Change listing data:
● ● ● ● ● ● ●

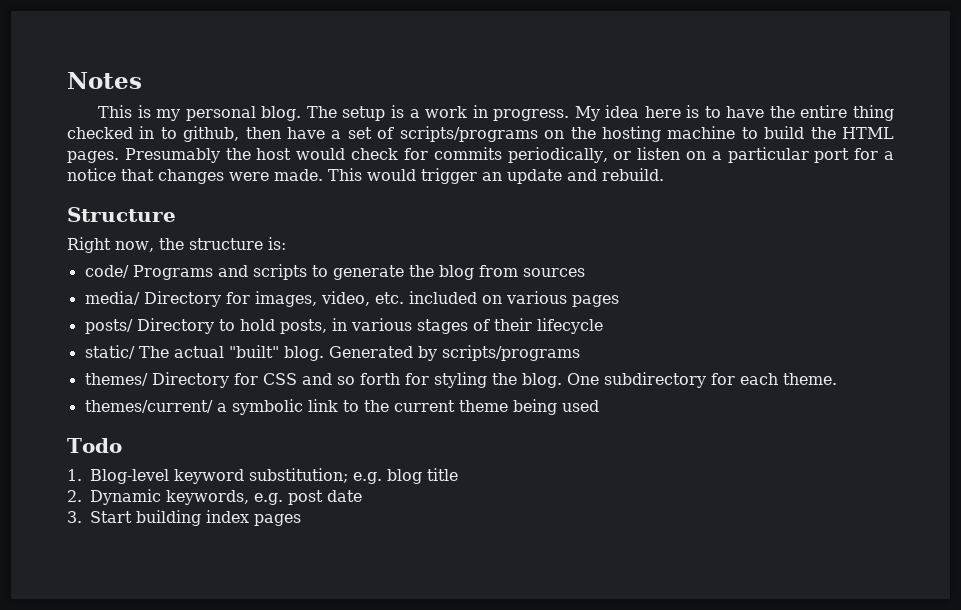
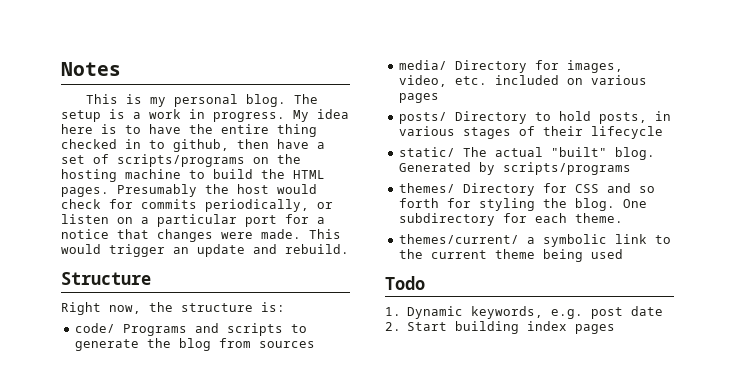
- 1. Blog-level keyword substitution; e.g. blog title
- 2. Dynamic keywords, e.g. post date
+ 1. Dynamic keywords, e.g. post date
- 3. Start building index pages
+ 2. Start building index pages

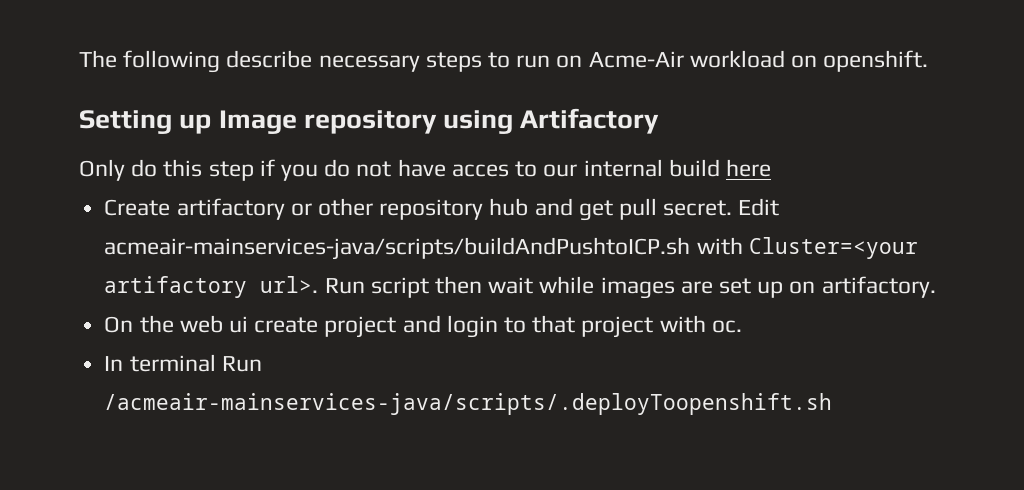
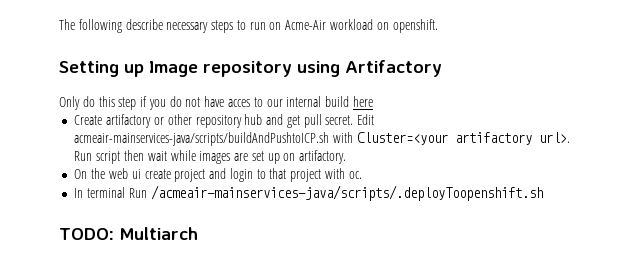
+ TODO: Multiarch

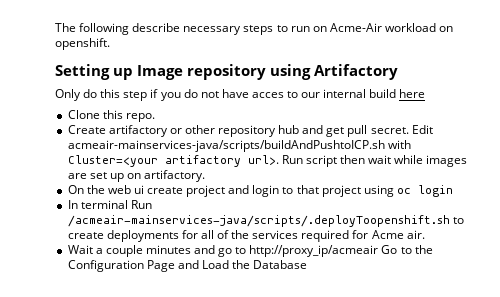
+ Clone this repo.
- On the web ui create project and login to that project with oc.
+ On the web ui create project and login to that project using oc login
- In terminal Run /acmeair-mainservices-java/scripts/.deployToopenshift.sh
- TODO: Multiarch
+ In terminal Run /acmeair-mainservices-java/scripts/.deployToopenshift.sh to create deployments for all of the services required for Acme air.
+ Wait a couple minutes and go to http://proxy_ip/acmeair Go to the Configuration Page and Load the Database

● ● ● ● ● ● ●

What lines in the data above contain the word "pages"? Show them all.

- **RESPONSE FOR THIS EXERCISE**
- 3. Start building index pages
+ 2. Start building index pages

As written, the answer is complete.